**TASK DIRECTIONS:** In the entries below, every line that contains "size" must be located and copied.

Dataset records
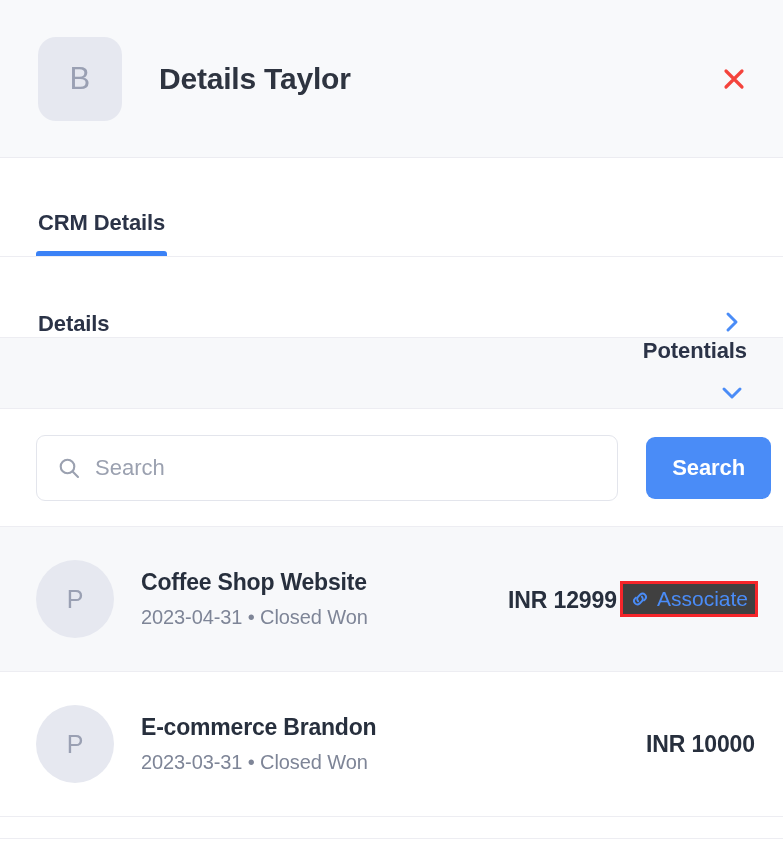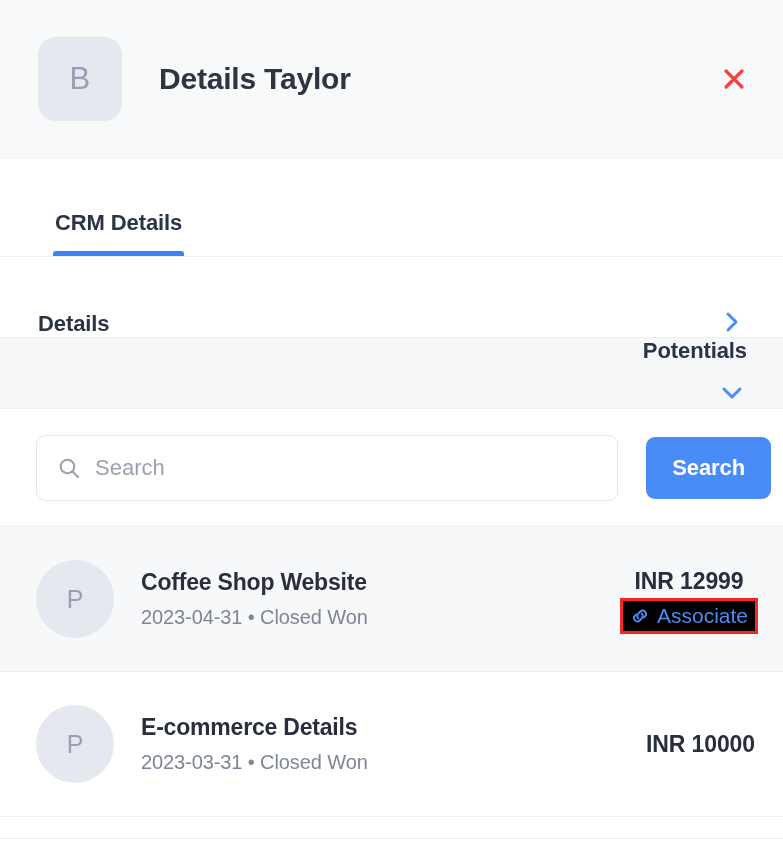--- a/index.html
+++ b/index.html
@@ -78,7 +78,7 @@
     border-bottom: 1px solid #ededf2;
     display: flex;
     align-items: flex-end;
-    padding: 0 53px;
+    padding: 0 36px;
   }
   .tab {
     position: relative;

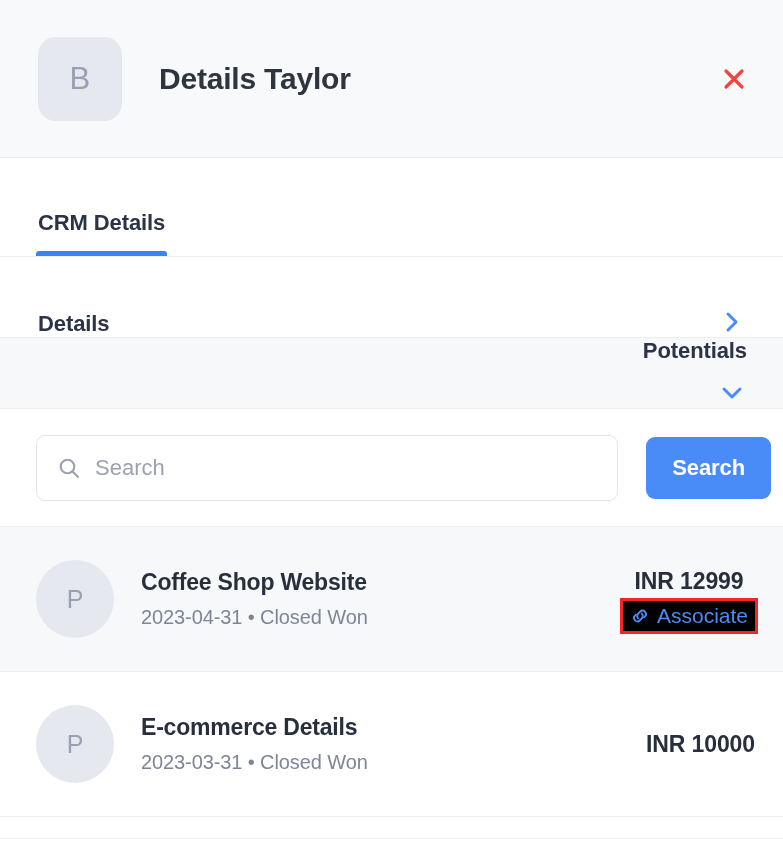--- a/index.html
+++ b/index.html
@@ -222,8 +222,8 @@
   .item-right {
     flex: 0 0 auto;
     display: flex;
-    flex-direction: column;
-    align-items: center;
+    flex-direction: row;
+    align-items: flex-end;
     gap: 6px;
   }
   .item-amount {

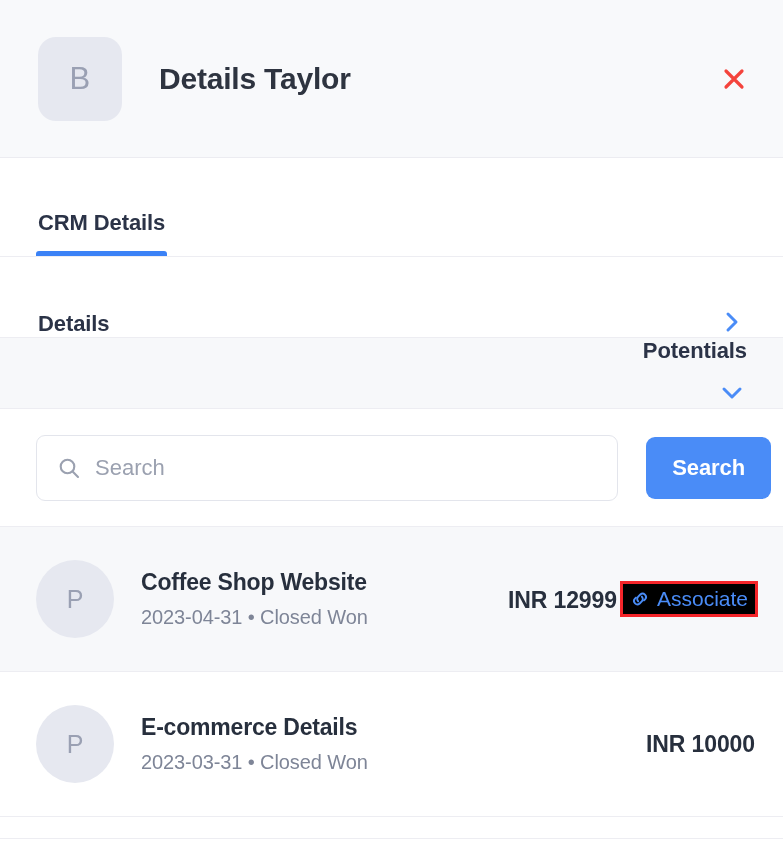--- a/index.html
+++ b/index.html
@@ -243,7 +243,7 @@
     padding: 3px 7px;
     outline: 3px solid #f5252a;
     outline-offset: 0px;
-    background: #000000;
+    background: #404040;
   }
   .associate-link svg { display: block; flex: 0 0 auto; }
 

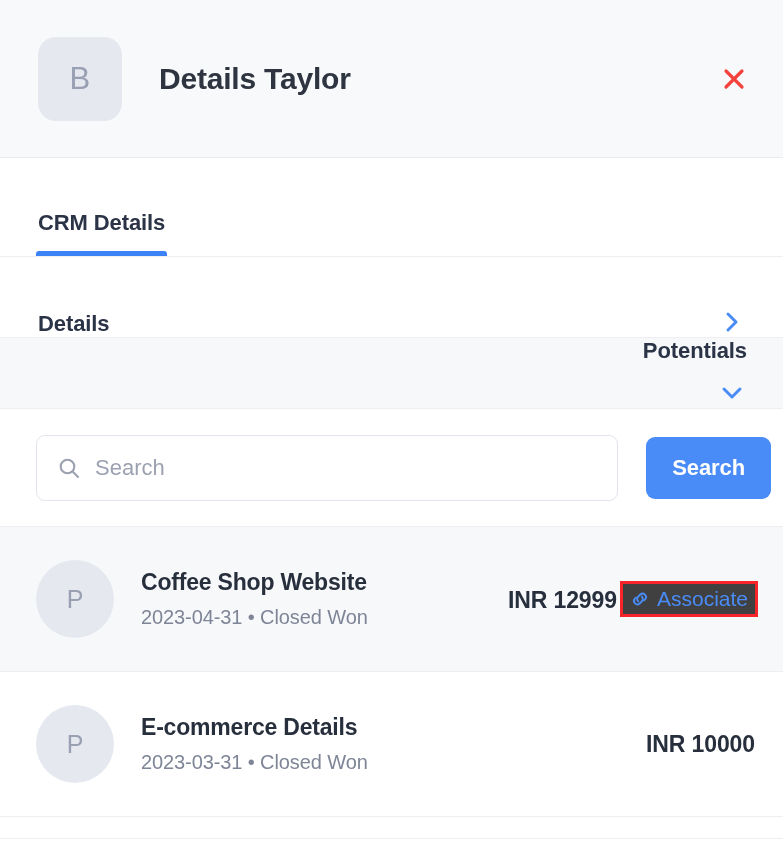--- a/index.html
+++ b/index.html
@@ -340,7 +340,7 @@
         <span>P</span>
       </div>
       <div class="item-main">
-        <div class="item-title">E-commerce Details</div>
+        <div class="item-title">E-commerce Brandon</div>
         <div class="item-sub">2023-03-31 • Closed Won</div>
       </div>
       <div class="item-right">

==

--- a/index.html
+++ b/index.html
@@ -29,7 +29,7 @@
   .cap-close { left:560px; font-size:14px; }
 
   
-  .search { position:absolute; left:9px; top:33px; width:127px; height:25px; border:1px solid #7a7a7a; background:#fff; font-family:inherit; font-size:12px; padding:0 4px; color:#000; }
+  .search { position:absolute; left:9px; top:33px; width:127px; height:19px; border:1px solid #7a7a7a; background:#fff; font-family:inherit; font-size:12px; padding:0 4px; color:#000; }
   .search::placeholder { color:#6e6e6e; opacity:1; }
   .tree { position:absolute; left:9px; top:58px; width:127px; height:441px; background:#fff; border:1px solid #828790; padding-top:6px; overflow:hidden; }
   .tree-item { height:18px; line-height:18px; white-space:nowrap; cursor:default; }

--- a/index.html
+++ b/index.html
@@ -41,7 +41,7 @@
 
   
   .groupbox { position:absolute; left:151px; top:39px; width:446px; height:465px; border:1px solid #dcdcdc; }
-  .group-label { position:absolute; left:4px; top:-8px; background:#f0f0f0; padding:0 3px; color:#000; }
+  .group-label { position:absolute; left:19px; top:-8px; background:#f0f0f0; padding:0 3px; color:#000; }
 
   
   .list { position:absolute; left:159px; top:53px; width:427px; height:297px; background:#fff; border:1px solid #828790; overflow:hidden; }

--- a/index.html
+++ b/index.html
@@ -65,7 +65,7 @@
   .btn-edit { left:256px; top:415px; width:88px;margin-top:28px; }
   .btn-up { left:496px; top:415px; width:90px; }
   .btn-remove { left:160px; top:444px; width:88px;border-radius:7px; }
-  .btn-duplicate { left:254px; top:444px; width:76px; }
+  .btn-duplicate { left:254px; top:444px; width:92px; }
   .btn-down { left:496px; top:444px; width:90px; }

**SOLUTION TO THE PROBLEM:**
   .cap-close { left:560px; font-size:14px; }
-  .search { position:absolute; left:9px; top:33px; width:127px; height:25px; border:1px solid #7a7a7a; background:#fff; font-family:inherit; font-size:12px; padding:0 4px; color:#000; }
+  .search { position:absolute; left:9px; top:33px; width:127px; height:19px; border:1px solid #7a7a7a; background:#fff; font-family:inherit; font-size:12px; padding:0 4px; color:#000; }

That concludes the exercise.